Preclinical in vitro evaluation of hematotoxicity of the cisplatin–procaine complex Dpr

We evaluated in vitro the inhibitory effect of cis-diamine-chloro-[2-(diethylamino) ethyl 4-amino-benzoate, N 4 ]-chlorideplatinum(II) monohydrochloride monohydrate (DPR) on colony formation by granulocyte/macrophage (CFU-GM) peripheral blood progenitor cells, representing a method to quantitate the toxicity of drugs to the hematopoietic system, and human leukemic cell lines.
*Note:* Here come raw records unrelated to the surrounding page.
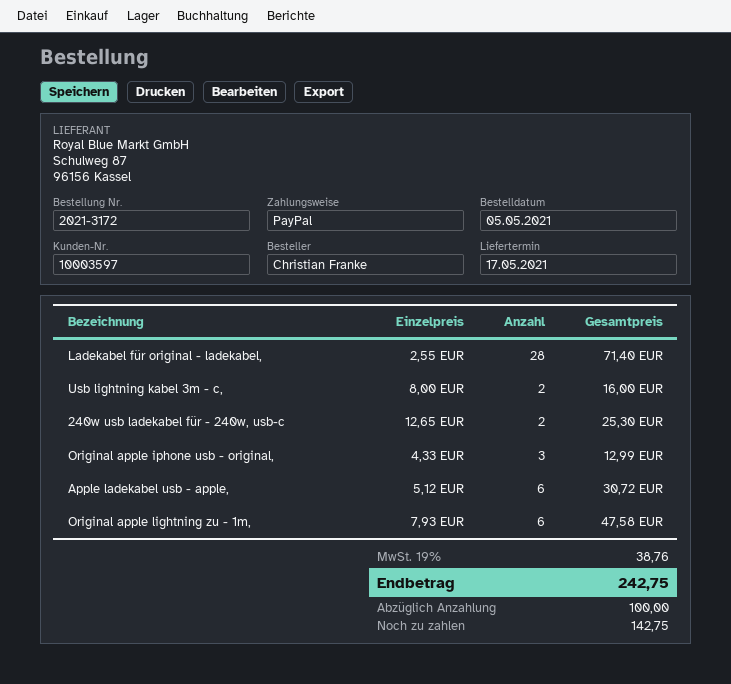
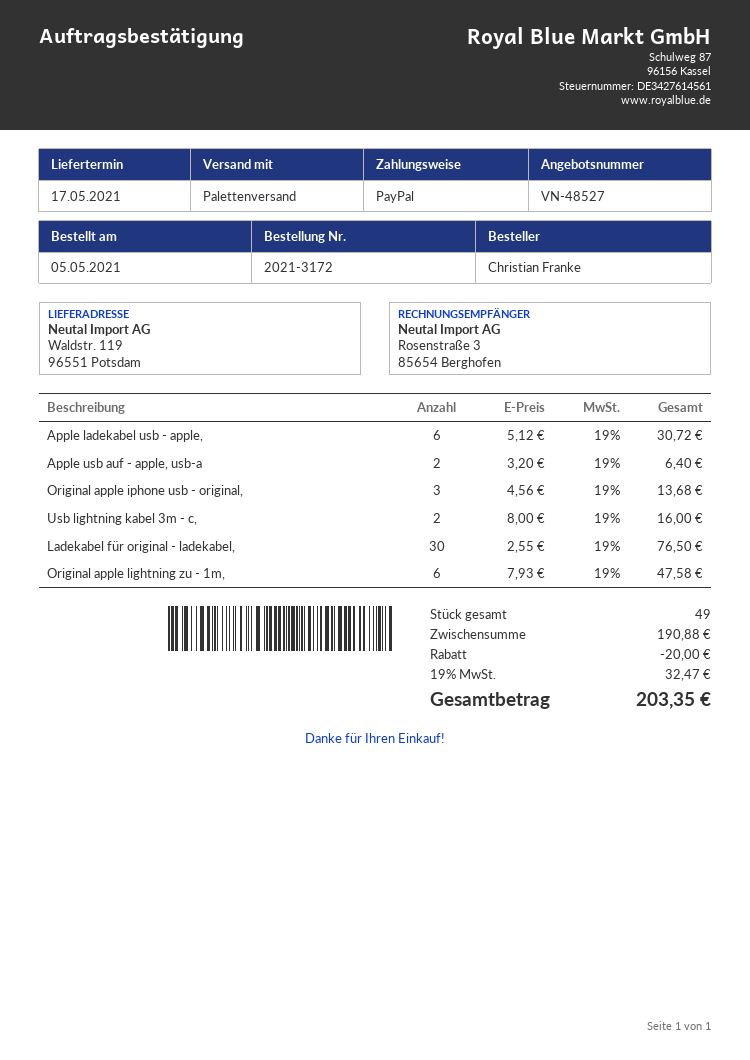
Ladekabel für original - ladekabel,: 28 x 2.55 = 71.40 -> 30 x 2.55 = 76.50
240w usb ladekabel für - 240w, usb-c: 2 x 12.65 = 25.30 -> none
Original apple iphone usb - original,: 3 x 4.33 = 12.99 -> 3 x 4.56 = 13.68
Apple usb auf - apple, usb-a: none -> 2 x 3.20 = 6.40
discount: none -> 20.00
tax: 19% = 38.76 -> 19% = 32.47
total: 242.75 -> 203.35

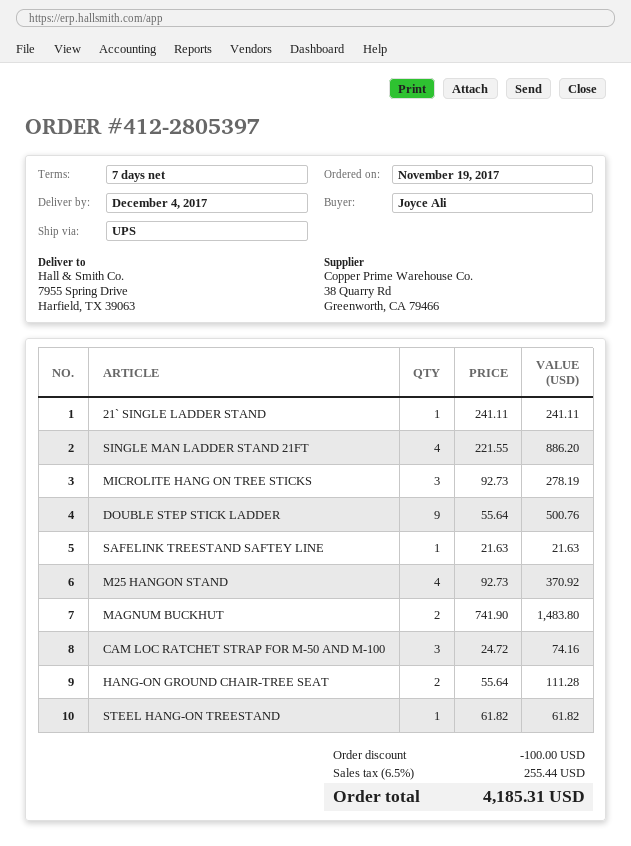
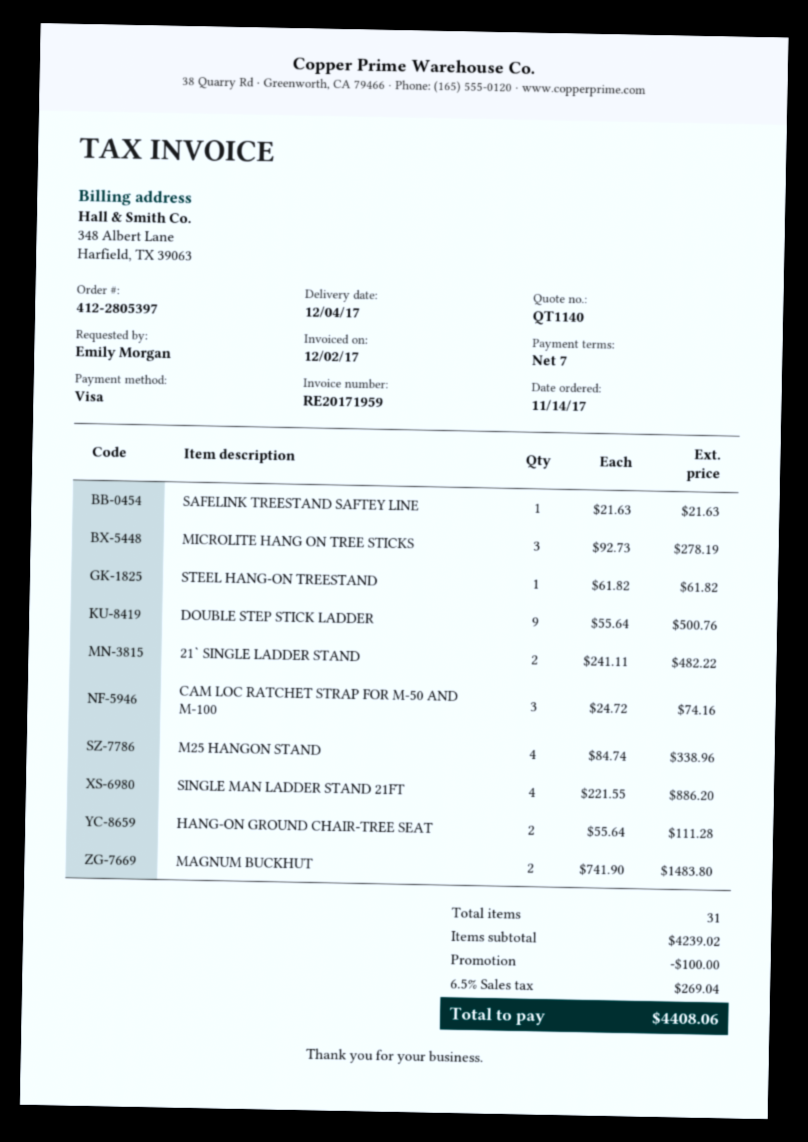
order date: 2017-11-19 -> 2017-11-14
ordered by: Joyce Ali -> Emily Morgan
21` SINGLE LADDER STAND: 1 x 241.11 = 241.11 -> 2 x 241.11 = 482.22
M25 HANGON STAND: 4 x 92.73 = 370.92 -> 4 x 84.74 = 338.96
tax: 6.5% = 255.44 -> 6.5% = 269.04
total: 4185.31 -> 4408.06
The results were compared with those obtained exposing cells to cisplatin and carboplatin. Our data showed that while DPR had a significantly better cytotoxic activity than cisplatin and carboplatin against HL60 and K562, and than carboplatin against Molt 4 cells, it showed 12 and 43 times less inhibitory effect on CFU-GM than cisplatin and carboplatin, respectively. These results suggest that the myelosuppressive activity of DPR could be lower than that of cisplatin and carboplatin, and, furthermore, that leukemic cells represent a preferential target for its cytotoxic activity compared to normal committed hemopoietic progenitor cells. All our results speak in favor of a better therapeutic index for DPR than for the other platinum compounds considered here.